The bearish rising wedge continues to develop. It suggests the rising trend will be broken. The pattern is getting a bit stale as it is nearing the apex and could 'drift' out of the pattern rather than breaking down from it. The VIX is above its moving average on the inverted scale and Stochastics are camped out above 80. Both suggest internal strength.
Here is the latest recording from 3/11:
S&P 500 New 52-Week Highs/Lows: New Highs did expand on today's decline, but they remain in a negative divergence with price tops. The 10-DMA of the High-Low Differential continues lower out of overbought territory.
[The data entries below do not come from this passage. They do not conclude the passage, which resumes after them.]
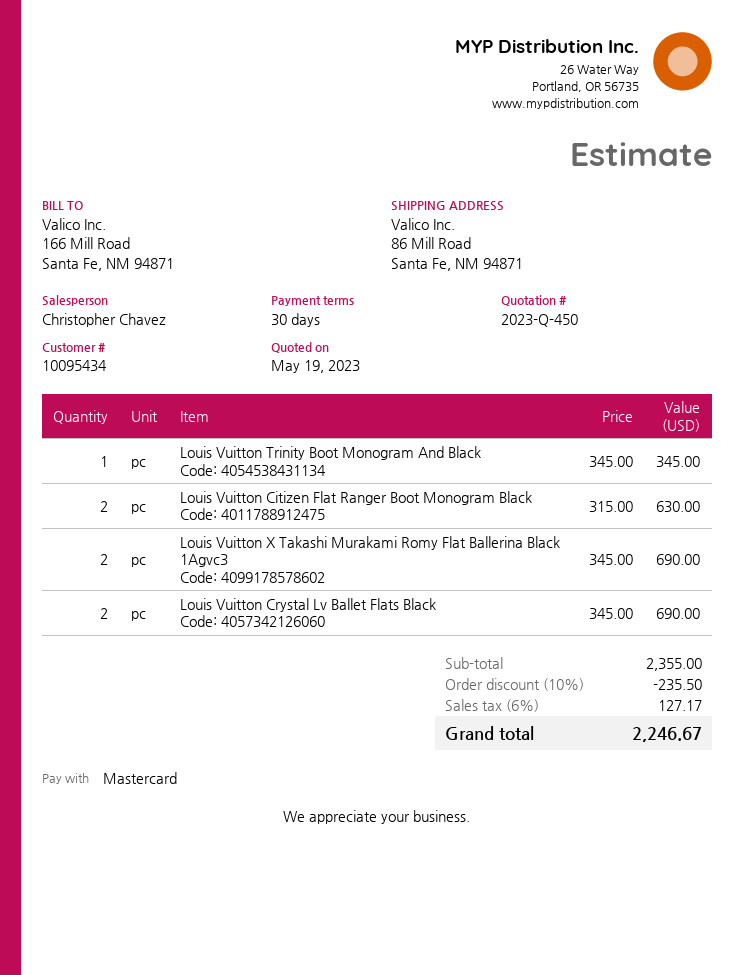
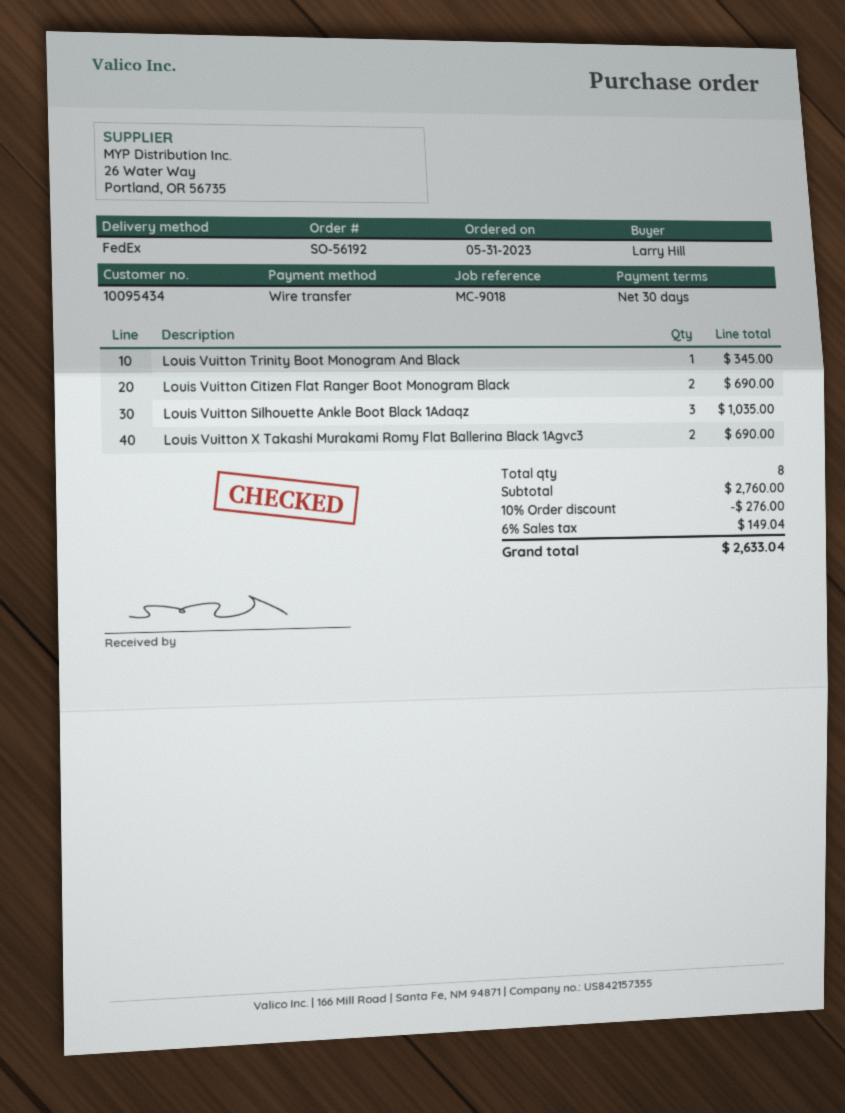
payment method: Mastercard -> bank transfer
Louis Vuitton Citizen Flat Ranger Boot Monogram Black: 2 for 630.00 -> 2 for 690.00
Louis Vuitton Crystal Lv Ballet Flats Black: 2 for 690.00 -> none
Louis Vuitton Silhouette Ankle Boot Black 1Adaqz: none -> 3 for 1035.00
subtotal: 2355.00 -> 2760.00
discount: 10% = 235.50 -> 10% = 276.00
tax: 6% = 127.17 -> 6% = 149.04
total: 2246.67 -> 2633.04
Climax* Analysis: There were no climax readings today.
*A climax is a one-day event when market action generates very high readings in, primarily, breadth and volume indicators. We also include the VIX, watching for it to penetrate outside the Bollinger Band envelope. The vertical dotted lines mark climax days -- red for downside climaxes, and green for upside. Climaxes are at their core exhaustion events; however, at price pivots they may be initiating a change of trend.
Short-Term Market Indicators: The short-term market trend is UP and the condition is NEUTRAL.
Swenlin Trading Oscillators (STOs) reversed lower. They continue to twitch back and forth so we can't read too much into them right now. We will say that they have formed quite a negative divergence with price. Participation remains robust at 80.2%. We do need to see more rising PMOs, the lack of them tells us the market may be ready to slow the advance.
Intermediate-Term Market Indicators: The intermediate-term market trend is UP and the condition is SOMEWHAT OVERBOUGHT.
While we have a negative divergence with price on both the ITBM and ITVM, they are rising strongly suggesting any decline ahead will likely be reserved for the short term with little bleeding into the intermediate term. We have a lack of PMO BUY Signals that needs to be overcome if we want to see this rally maintain.
PARTICIPATION: The following chart objectively shows the depth and trend of participation in two time frames.
- Intermediate-Term - the Silver Cross Index (SCI) shows the percentage of SPX stocks on IT Trend Model BUY signals (20-EMA > 50-EMA). The opposite of the Silver Cross is a "Dark Cross" -- those stocks are, at the very least, in a correction.
- Long-Term - the Golden Cross Index (GCI) shows the percentage of SPX stocks on LT Trend Model BUY signals (50-EMA > 200-EMA). The opposite of a Golden Cross is the "Death Cross" -- those stocks are in a bear market.
The market bias is BULLISH in all three timeframes.
We still have negative divergences, but participation has expanded overall. With such high readings, the short-term bias is BULLISH. The Silver Cross Index is rising strongly and is above its signal line so the intermediate-term bias is also BULLISH. The Golden Cross Index is beginning to pick up speed above its signal line giving us a BULLISH LT Bias.
BIAS Assessment: The following table expresses the current BIAS of various price indexes based upon the relationship of the Silver Cross Index to its 10-day EMA (intermediate-term), and of the Golden Cross Index to its 20-day EMA (long-term). When the Index is above the EMA it is bullish, and it is bearish when the Index is below the EMA. The BIAS does not imply that any particular action should be taken. It is information to be used in the decision process.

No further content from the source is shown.